A Chromebook "does the job" but it's closer to a thin client than a workstation. A lot of the job is done remotely and you may not want that.



Yes, but for those people if you consider the price of a fully loaded MacBook Pro it is a rather small win considering all the limitations.

If the only thing you care about are battery life (only if you plan to use it lightly on the go, because even the high-end Apple Silicon sucks decent amount of power at full tilt) and privacy I guess they are decent enough.

This is my argument: the base models are at the same time overkill and too limited considering the price and the high-end models are way too expensive for what they bring to the table.

Apple has a big relevancy problem because of how they put a stupid pricing ladder on everything, but that is just my opinion, I guess. As long as they keep making a shit ton of cash it doesn't matter, I suppose. But if the relevant people stop buying Macs because they make no sense, it will become apparent why it matters sooner or later...
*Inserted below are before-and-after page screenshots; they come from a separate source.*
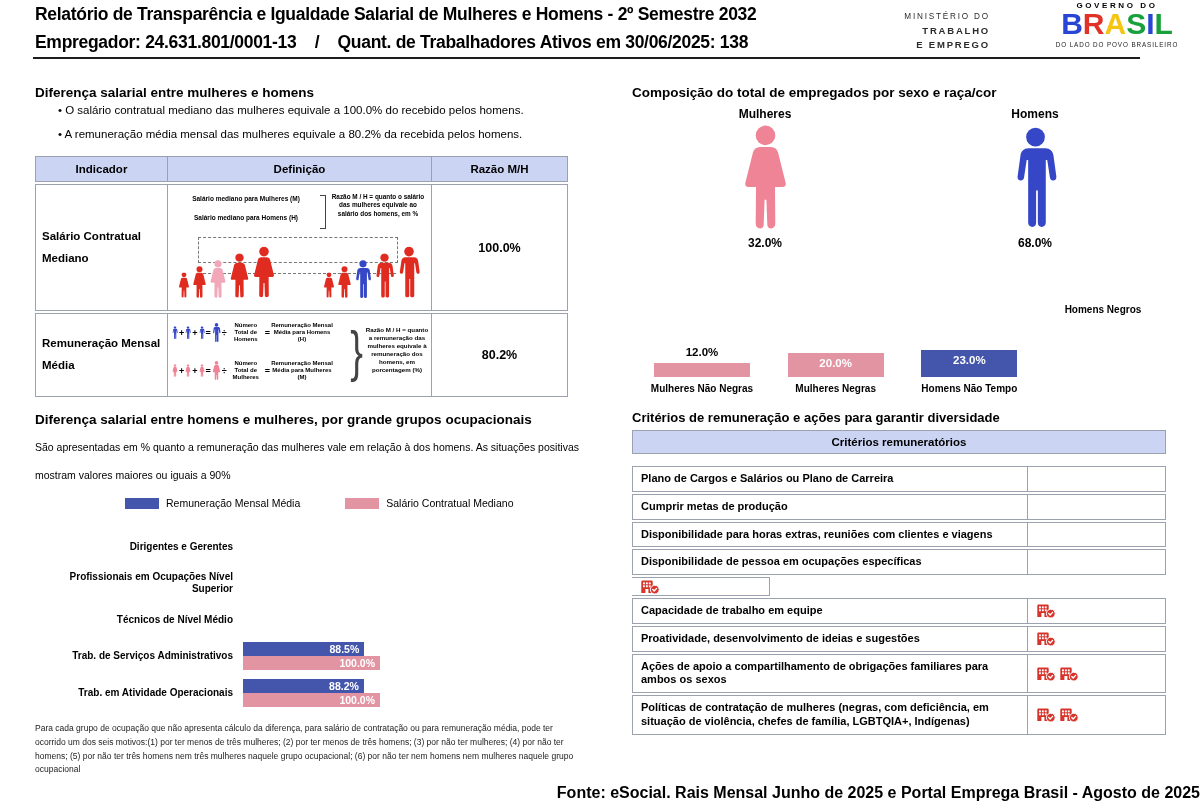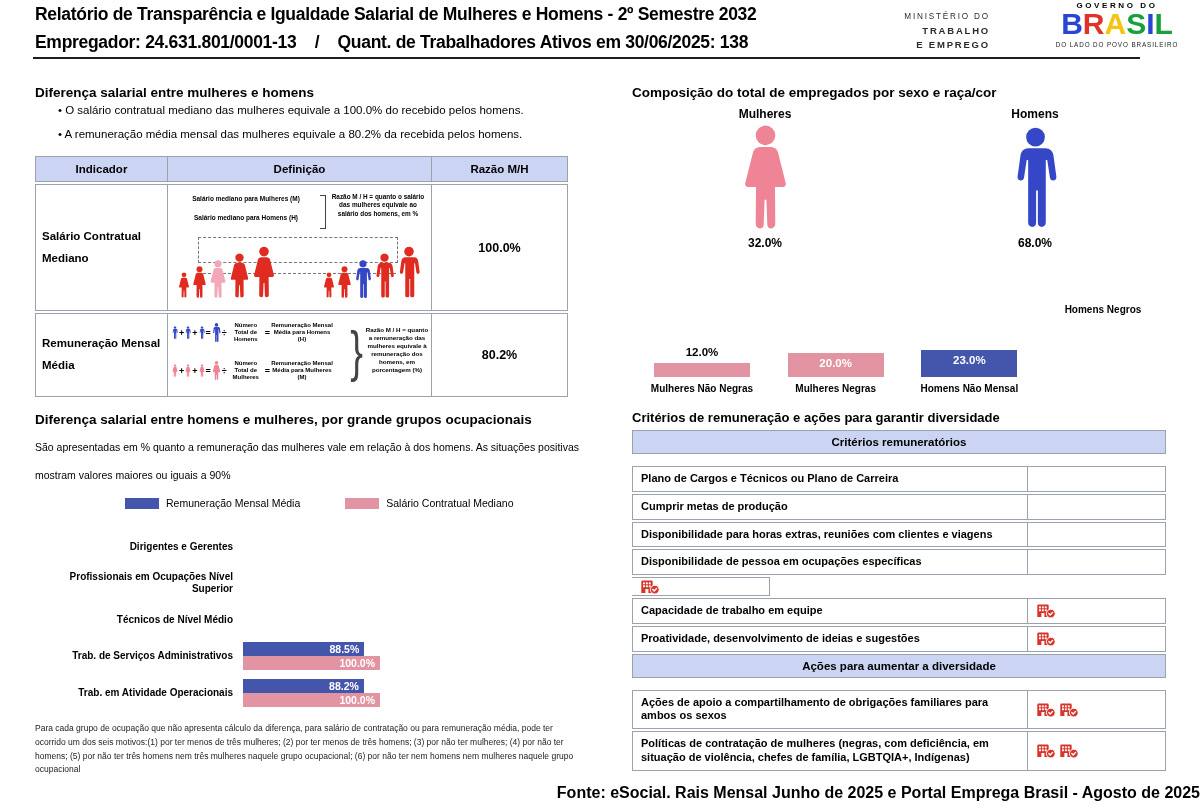"Homens Não Mensal" div.comp-cat { text: Mensal -> Tempo }
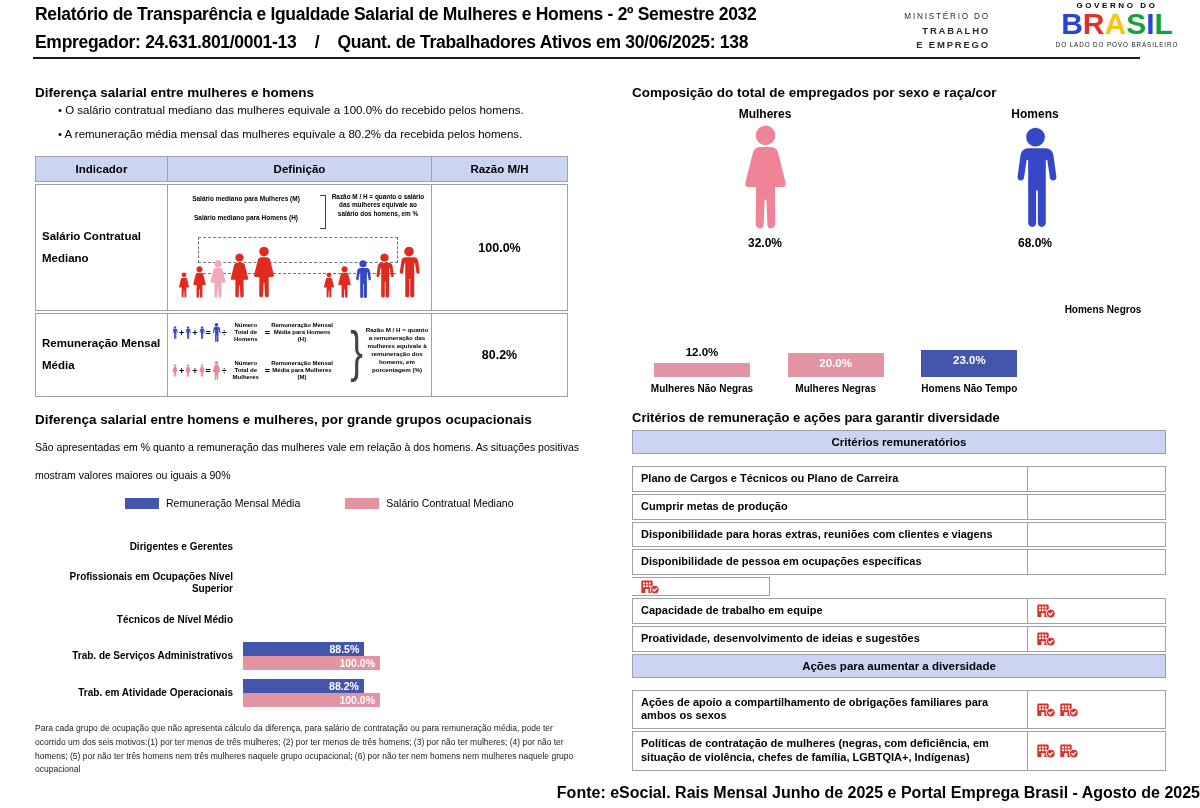"Plano de Cargos e Técnicos" div.crit-label { text: Técnicos -> Salários }
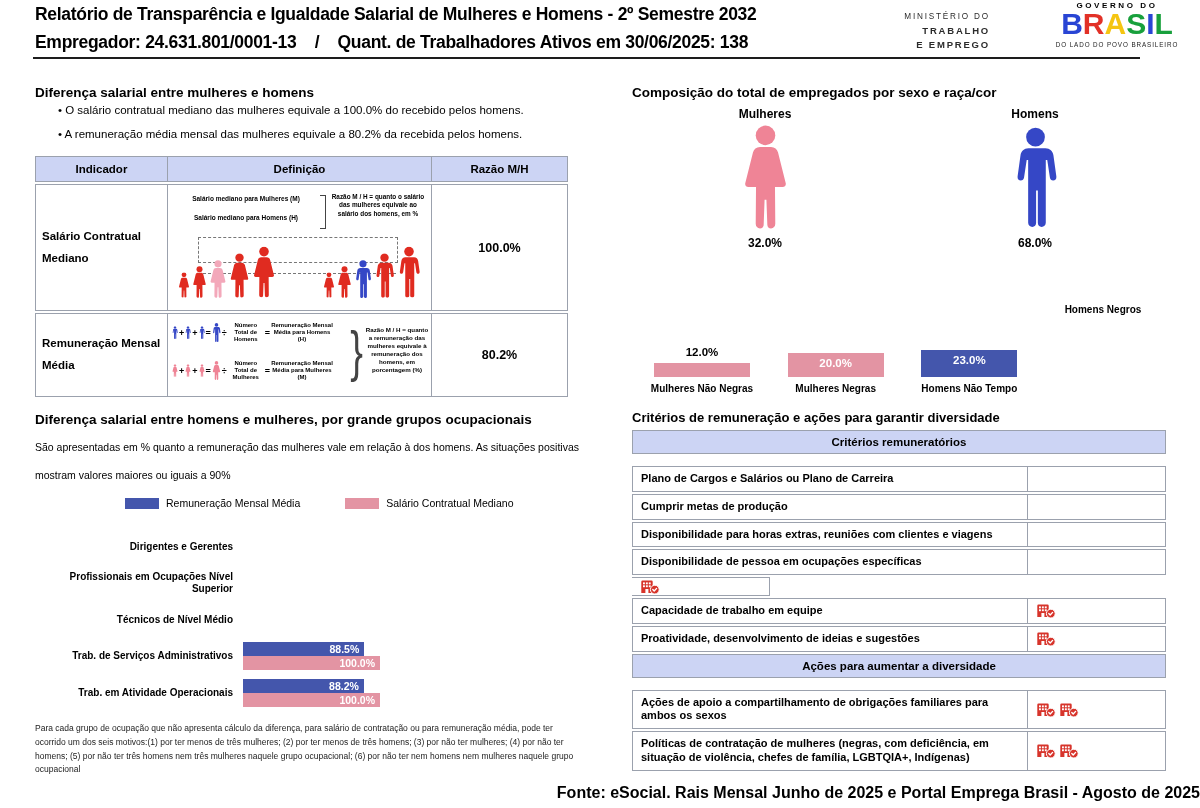"Ações para aumentar a diversidade" div.crit-sec-header { html: <div>Ações para aumentar a diversidade</div> -> none }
Not at all, a Chromebook let's you run Linux apps. I can run full blown IDEs locally without problems. And yes, that is with 8Gb ram, ChromeOS has superb memory management.


Since the full blown IDE is running in a Linux VM, don't you mean, "Linux has superb memory management"?


Well, Google developed and deployed MGLRU to Chromebooks long before upstreamed it. Plus they use some magic to check the MGLRU working set size inside the VMs and balance everything.


Now I see. Interesting. (I'm planning to switch to ChromeOS, BTW.)